ATLAS Northeast Tier 3

The NET3 is a set of interactive nodes used for analysis by the UMass ATLAS group. Their names and purposes are:

  • um1.net3.mghpcc.org : analysis
  • um2.net3.mghpcc.org : analysis
  • um3.net3.mghpcc.org : analysis
  • um4.net3.mghpcc.org : analysis
  • um5.net3.mghpcc.org : engineering

um5 is reserved for engineering (detector development) work. Please, refrain from using it for other goals.

New Users

New users have to request an account to their advisor and join the Slack workspace https://northeasttier3.slack.com/. The following information will be needed:

  • Full name
  • username (if you have a CERN/lxplus login, please, use the same)
  • Phone number
  • ssh public key

In order to generate a ssh public key, you can use the command ssh-keygen. You will be asked to choose the location of the key. The standard place is a folder called .ssh in your home directory. Two files are created id_rsa and id_rsa.pub. The first is your private key, the second is your public key. You should never share your private key, but you can copy the file id_rsa to other machines where you may want to use it (lxplus and the NET3 machines, for instance). The content of id_rsa.pub is what is needed to create an account.

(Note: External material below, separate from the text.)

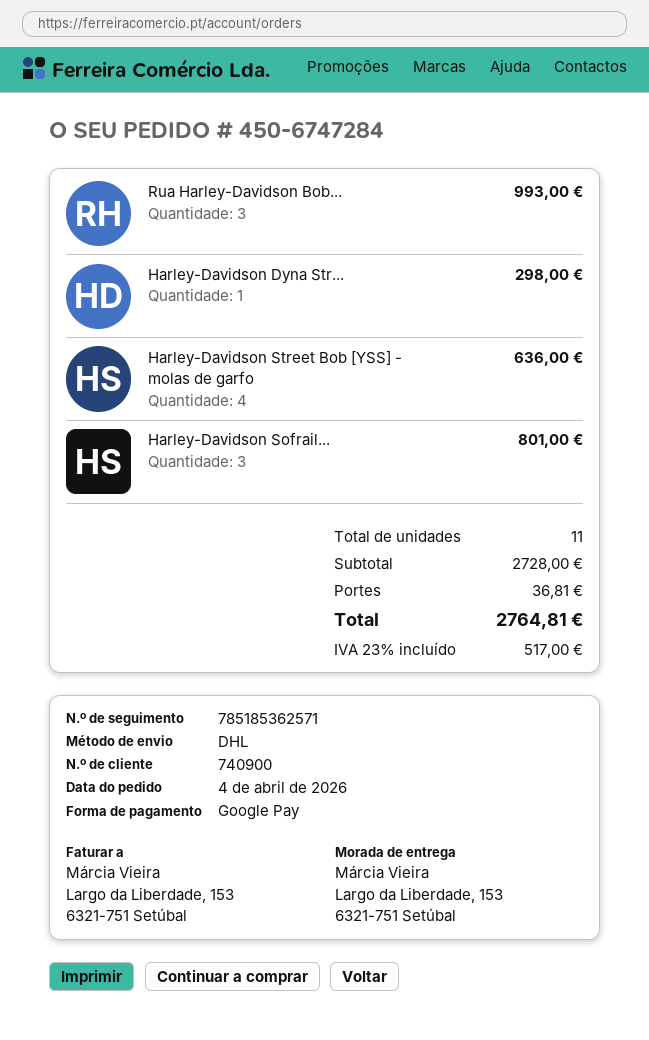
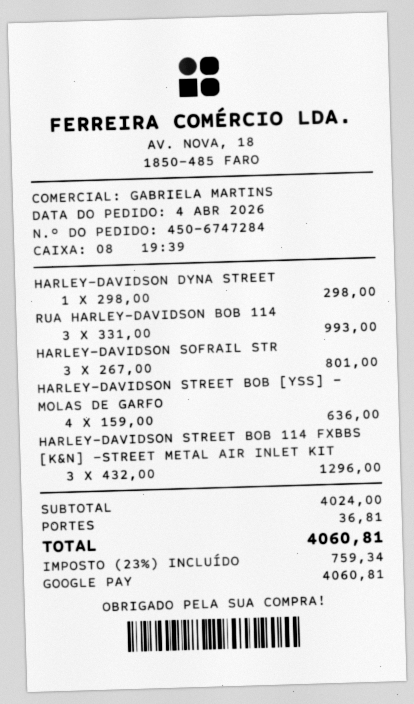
HARLEY-DAVIDSON STREET BOB 114 FXBBS [K&N] -STREET METAL AIR INLET KIT: none -> 3 for 1296.00
subtotal: 2728.00 -> 4024.00
tax: 23% = 517.00 -> 23% = 759.34
total: 2764.81 -> 4060.81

Setting Up Your Environment

The NET3 machines do not have the command alias setupATLAS defined like lxplus. You can define it with:

    1export ATLAS_LOCAL_ROOT_BASE="/cvmfs/atlas.cern.ch/repo/ATLASLocalRootBase"
    2alias setupATLAS="source ${ATLAS_LOCAL_ROOT_BASE}/user/atlasLocalSetup.sh"

You can add these lines to your ~/.bash_profile so that they are automatically executed when a new interactive login shell is opened.

Using ROOT

ROOT can be setup by using lsetup root. If you want to see all the versions of ROOT available, you can do lsetup root -h, choose one, and do lsetup "root [ver]".

Using python

To use python, you can do lsetup python. Only the default python modules will be available. New modules can be installed using the pip command with the following syntax:

    1pip install [module] --user

You can also create python virtual environments where different modules are installed. In order to use a python virtual environment, you can do:

  • Make sure virtualenv is install: pip install virtualenv --user
  • Create the virtual environment inside your project directory (or wherever you like, but choose wisely): python -m virtualenv myenv, which myenv is your chosen name for the environment.
  • Activate the environment: source ./myenv/bin/activate
  • Now a special python environment exists within myenv and is activated. Try which python and which pip to see. Now you may install python libraries with pip and import them.

Using ML tools

The NET3 machines do not have GPU, but they are very powerful machines that can be used to train ML algorithms. In order to use the usual ML tools (keras/tensorflow/pytorch/...) you need to install them. That can be done with pip (see above) or loading the environments provided by ATLAS and CERN.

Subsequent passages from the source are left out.